Code change snippets:
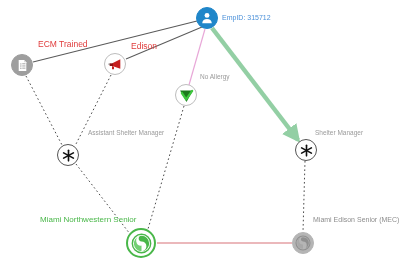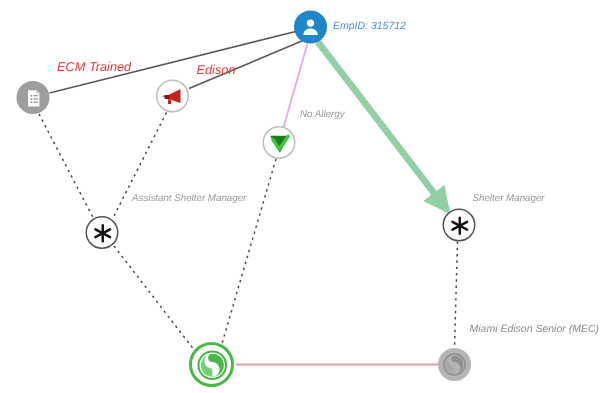"ECM Trained" #graph-canvas { font-style: italic -> none }
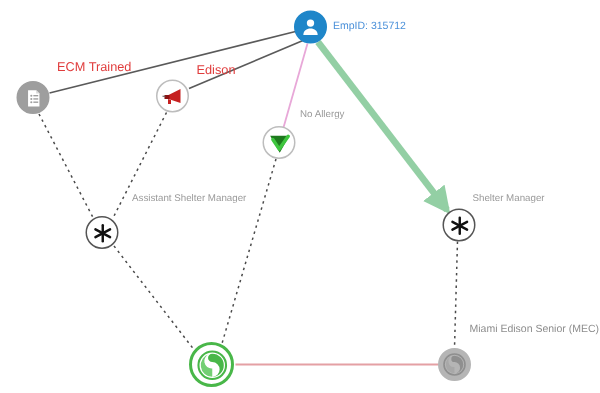"Miami Northwestern Senior" span.node-label { html: none -> <span>Miami Northwestern Senior</span> }
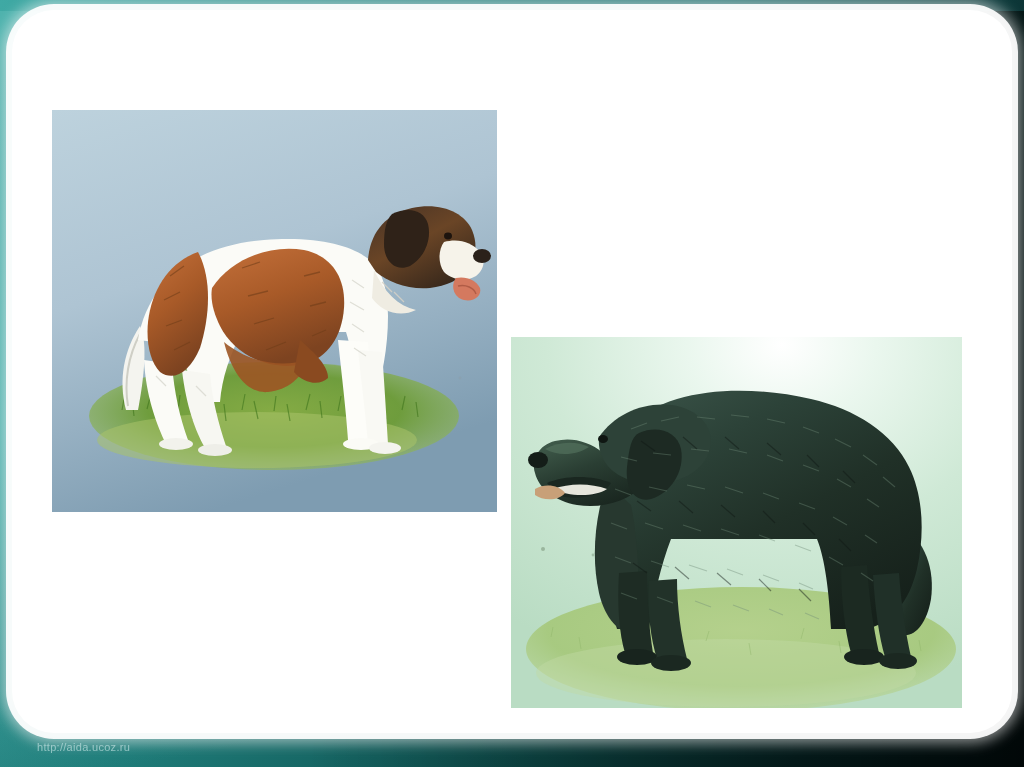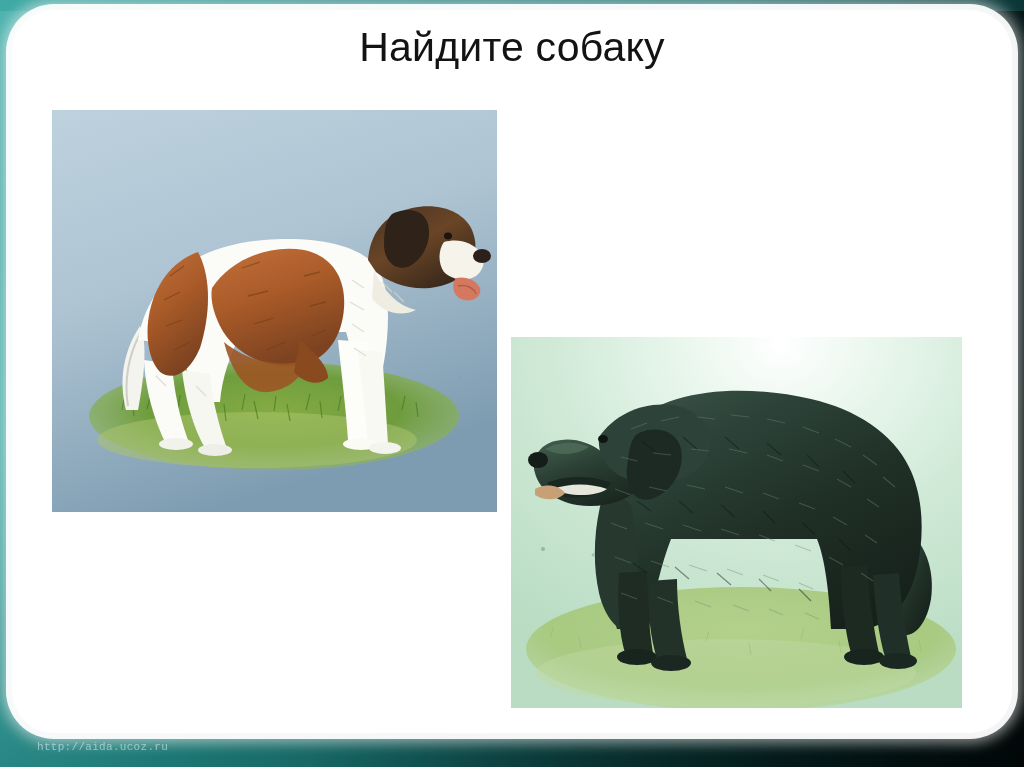"Найдите собаку" div.slide-title { html: <div>Найдите собаку</div> -> none }
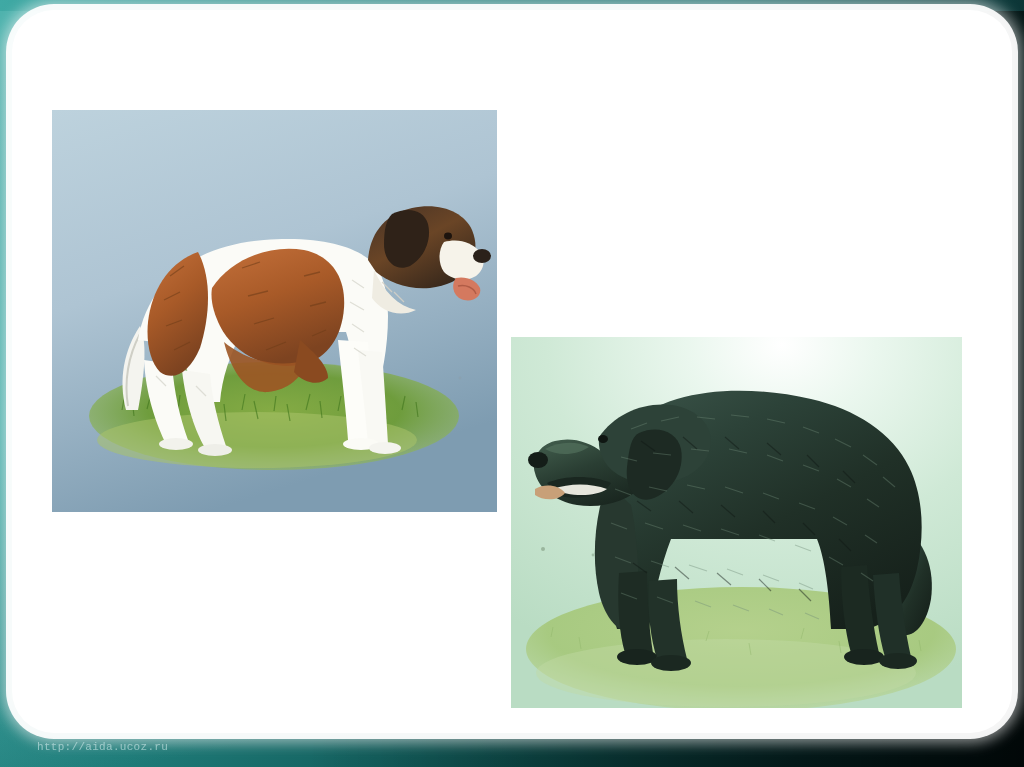"http://aida.ucoz.ru" .watermark { font-family: Liberation Mono, monospace -> Liberation Sans, sans-serif }
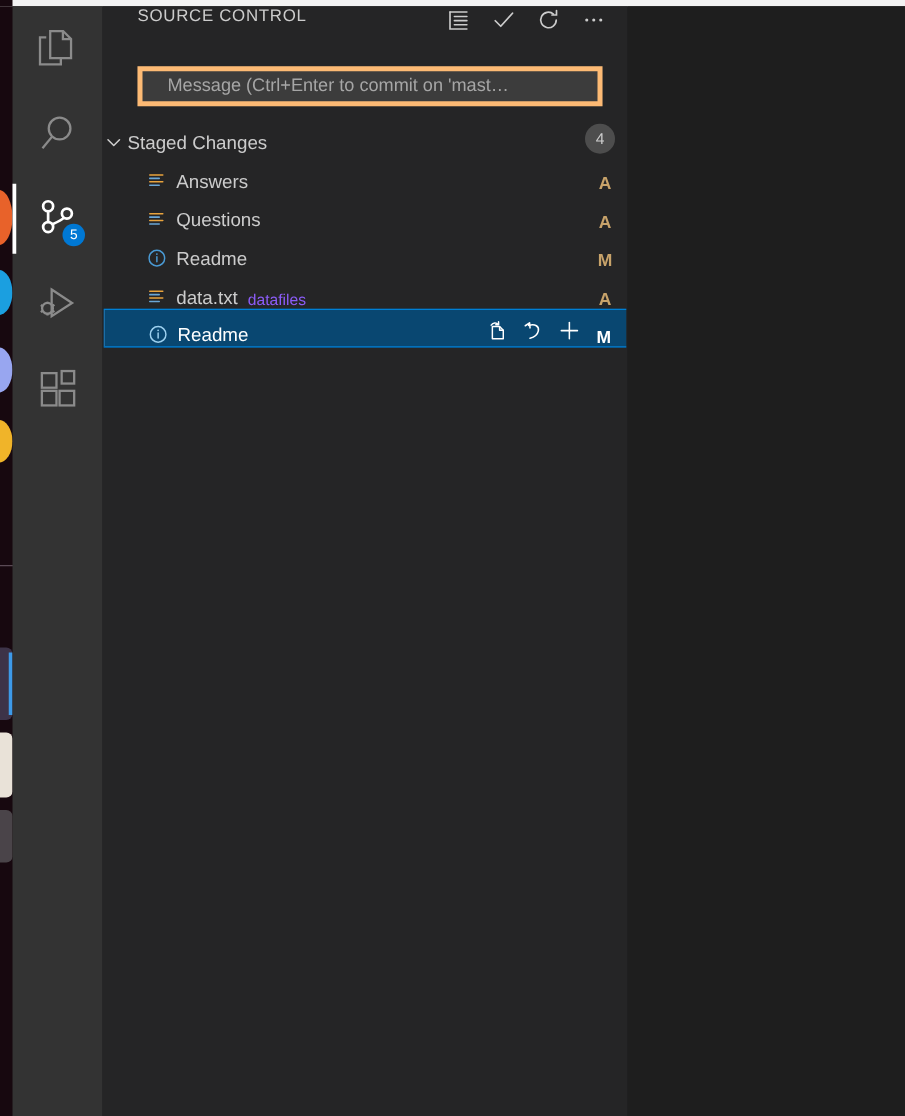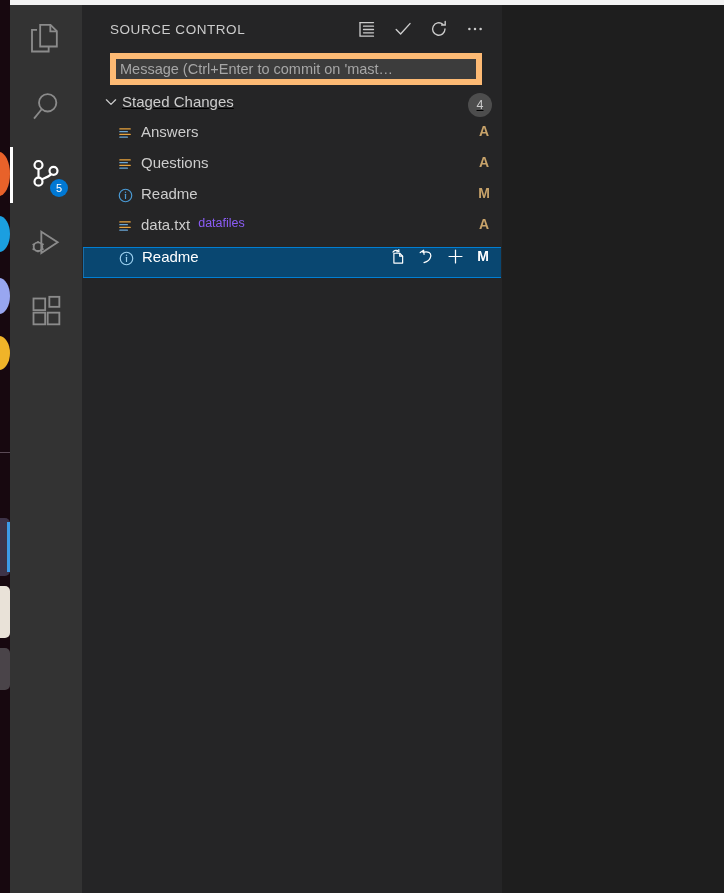"SOURCE CONTROL" .panel-header { align-items: center -> flex-start }
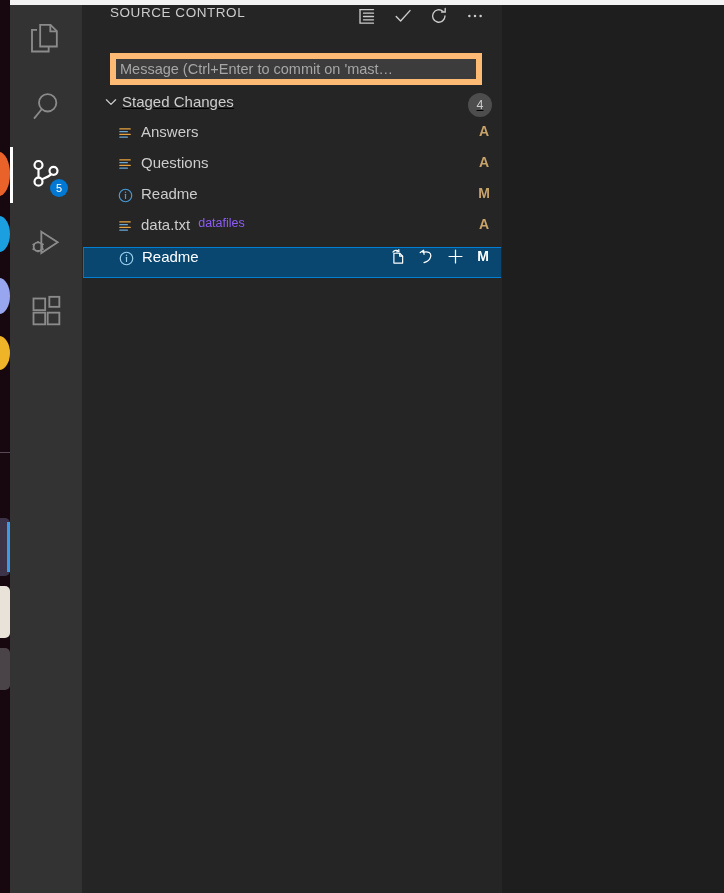"Message (Ctrl+Enter to commit on" .commit-input { border: 6px solid #fdba74 -> 4px solid #fdba74; padding: 0 4px -> 0 20px }
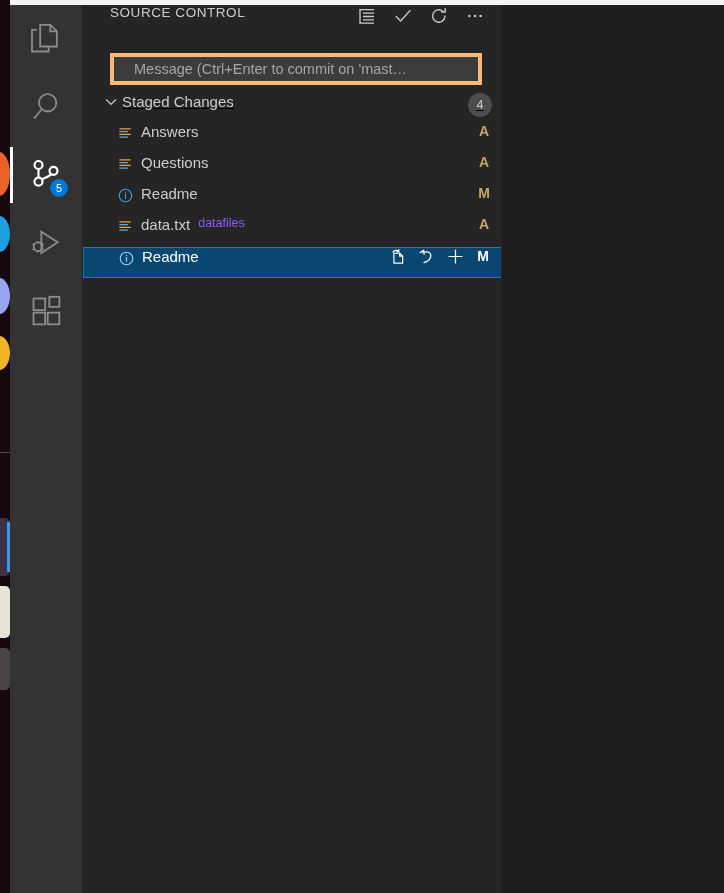"Staged Changes" .group-header { align-items: flex-start -> flex-end; padding-left: 20px -> none; text-decoration: underline -> none }
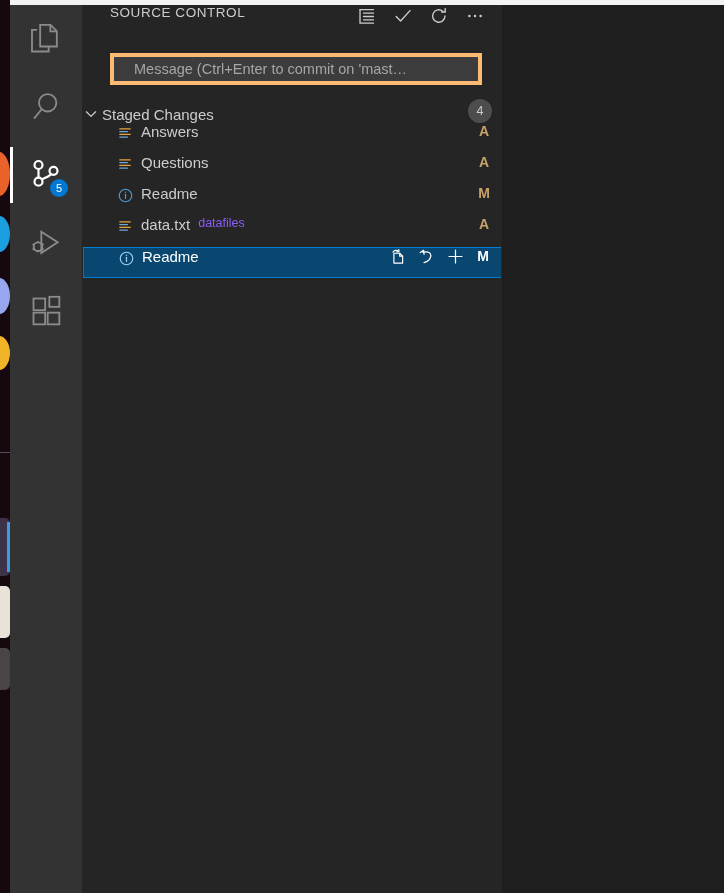"Answers" .res-row { align-items: flex-start -> flex-end }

TASK ITEM: Extract, verbatim and alone, the lines from the line that contains "(Ctrl+Enter to commit" to the last line of the records, inclusive; drop any picture.

WRITTEN SOLUTION:
"Message (Ctrl+Enter to commit on" .commit-input { border: 6px solid #fdba74 -> 4px solid #fdba74; padding: 0 4px -> 0 20px }
"Staged Changes" .group-header { align-items: flex-start -> flex-end; padding-left: 20px -> none; text-decoration: underline -> none }
"Answers" .res-row { align-items: flex-start -> flex-end }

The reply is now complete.